There's plenty of studio hand-wringing and noose-tying to go around as movies about the Iraq War yield one box-office bomb after another. But a feature in this week's Village Voice reveals a new strategy for getting over those wartime blahs and rolling back into the black: Make 'em laugh! Not that the heirs to Dr. Strangelove or M*A*S*H are any new breed, of course, but if we can't cash in on grave exposes of torture and failed diplomacy (not to mention Ryan Phillippe's abs), we may as well have fun with them, say filmmakers like Morgan Spurlock:
"It's the Mary Poppins idea that a spoonful of sugar helps the medicine go down," [Spurlock said]. In his latest nonfiction adventure, Where in the World Is Osama bin Laden?, Spurlock recounts the U.S.'s long history of backing despots and dictators by showing an animated Uncle Sam drinking at a bar with "our S.O.B.s" like the Shah of Iran and Saddam Hussein. "If you put these things in a straight historical context," says Spurlock, "you would turn people off." ...
In our highly politicized climate, even Harold and Kumar have become divisive figures, with conservatives calling the new film "anti-war" and "left-wing pan-terrorist pap." But the filmmakers say their movie is ultimately patriotic, neither right-wing nor left-wing. As [H&K writer-director Hayden] Schlossberg says: "In what other country can you write dick jokes and shit jokes for a living?"
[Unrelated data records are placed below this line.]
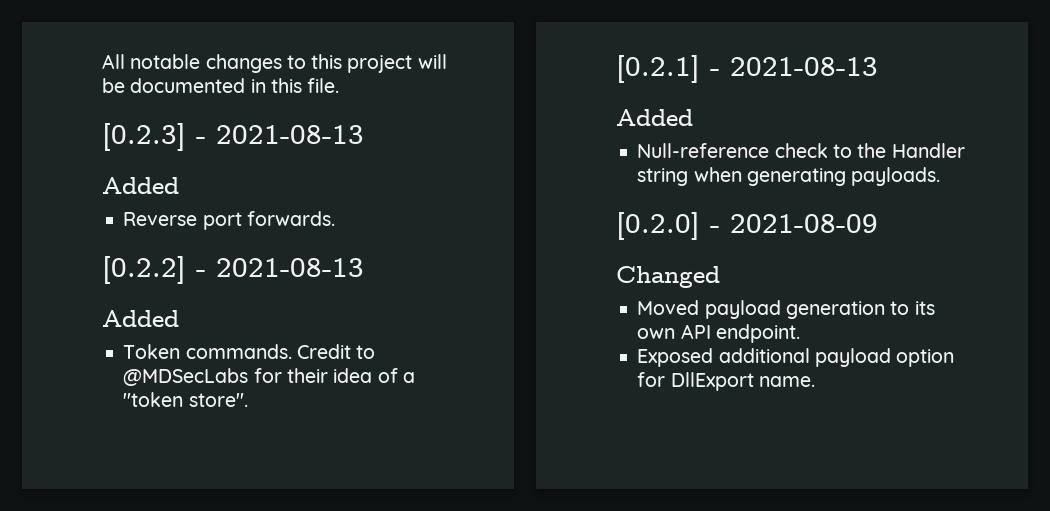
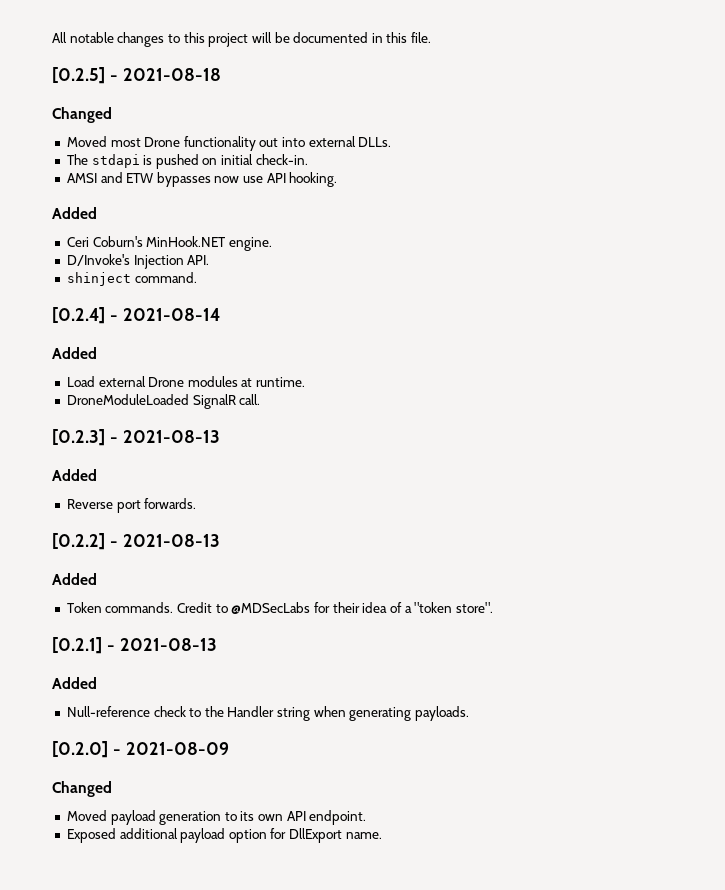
(340, 85) none -> [52,67,221,84] [52,107,112,123] [66,136,392,151] [66,154,308,169] [66,172,338,187] [52,207,97,219] [66,236,272,251] [66,254,210,269] [66,272,197,286] [52,307,220,324] [52,347,97,359] [66,376,306,387] [66,394,261,409] // [0.2.5] - 2021-08-18 // Changed // Moved most Drone functionality out into external DLLs. // The stdapi is pushed on initial check-in. // AMSI and ETW bypasses now use API hooking. // Added // Ceri Coburn's MinHook.NET engine. // D/Invoke's Injection API. // shinject command. // [0.2.4] - 2021-08-14 // Added // Load external Drone modules at runtime. // DroneModuleLoaded SignalR call.

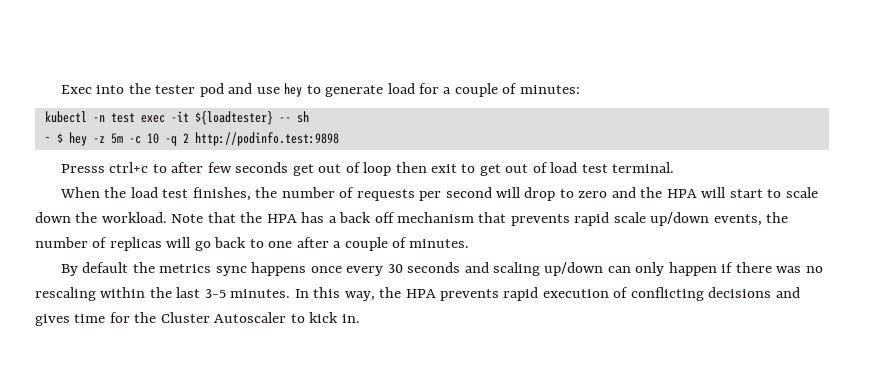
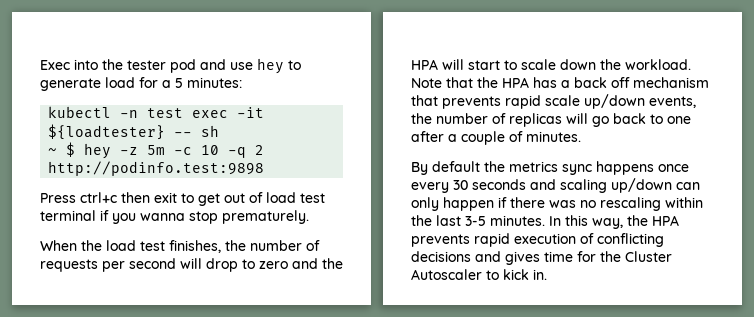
[454,83,518,97] couple of -> [175,78,183,88] 5
[60,162,392,176] Presss ctrl+c to after few seconds get out of loop -> [40,192,117,203] Press ctrl+c
[612,162,675,173] terminal. -> [40,210,309,224] terminal if you wanna stop prematurely.

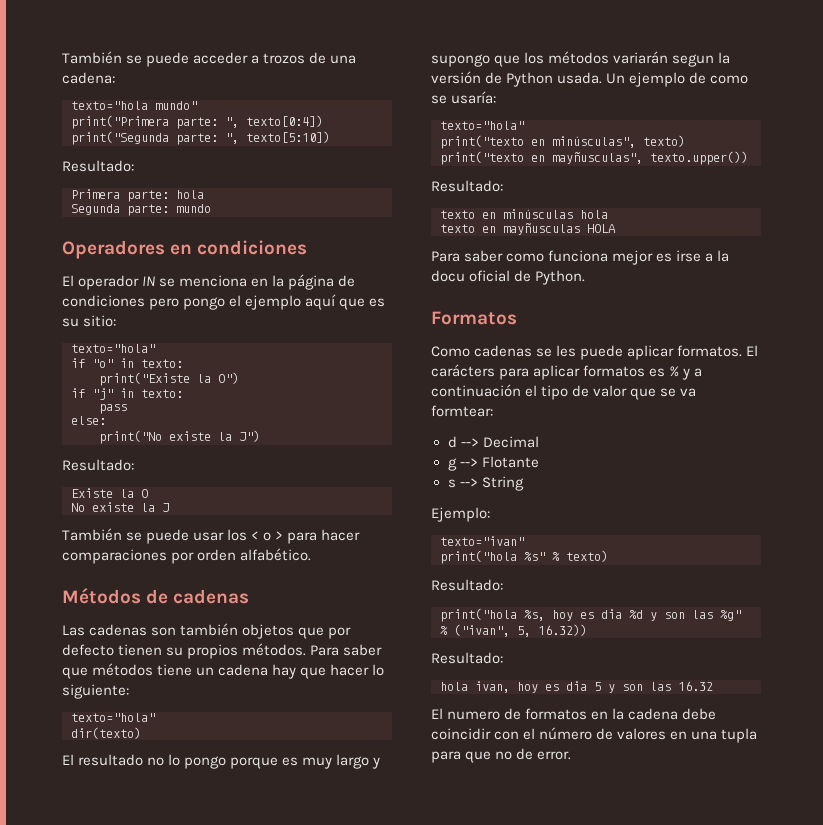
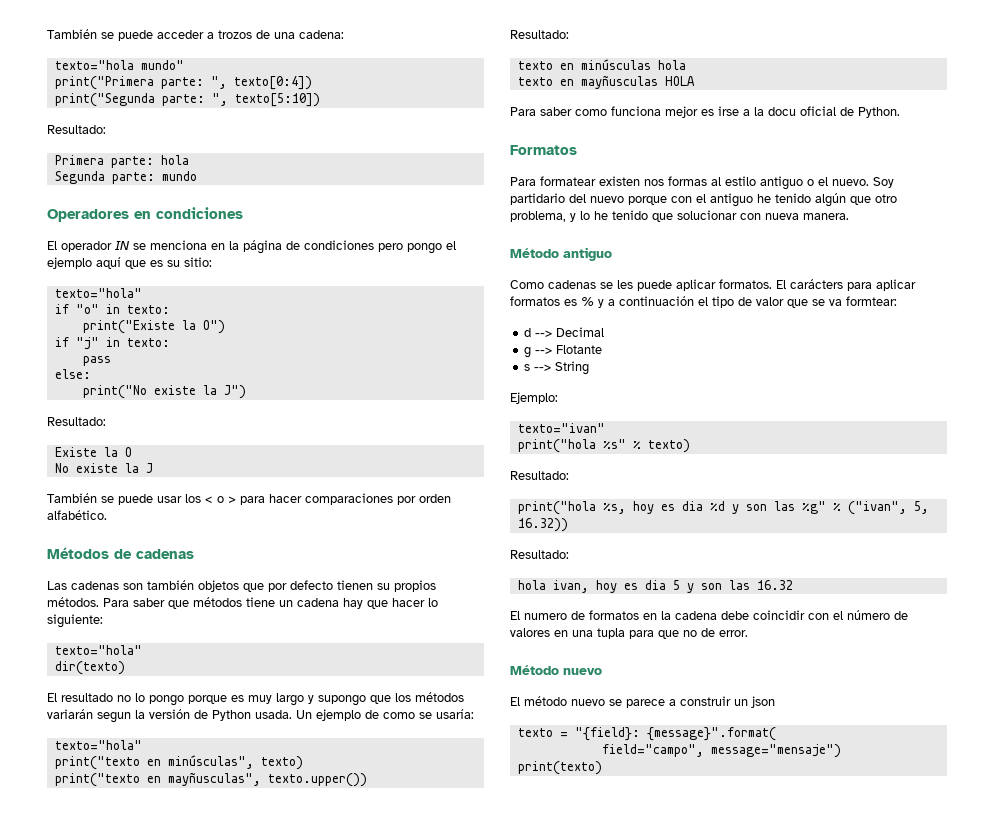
(517, 318) none -> [510,176,894,190] [510,193,897,207] [510,210,849,222] [510,247,612,261] // Para formatear existen nos formas al estilo antiguo o el nuevo. Soy partidario del nuevo porque con el antiguo he tenido algún que otro problema, y lo he tenido que solucionar con nueva manera. // Método antiguo
(572, 755) none -> [510,665,602,675] [510,696,775,708] [517,727,776,741] [601,744,841,758] [517,761,602,775] // Método nuevo // El método nuevo se parece a construir un json // texto = "{field}: {message}".format( // field="campo", message="mensaje") // print(texto)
That hilarious sense of ironic detachment is definitely killing in Iraq, where at least 54 civilians died Tuesday in four car bombings around the country. We suspect civilian deaths are the next taboo to fall in mainstream American films, with wrenching docs like Taxi to the Dark Side, Iraq in Fragments and Blood of my Brother all supplying more than enough footage for a fake trailer spinning funeral processions and angry rallies as rabid international demand for John Cusack's upcoming imperialism send-up War, Inc. Wait — what? That's not funny, you say? Oh. Sorry. I guess we really are out of touch around here.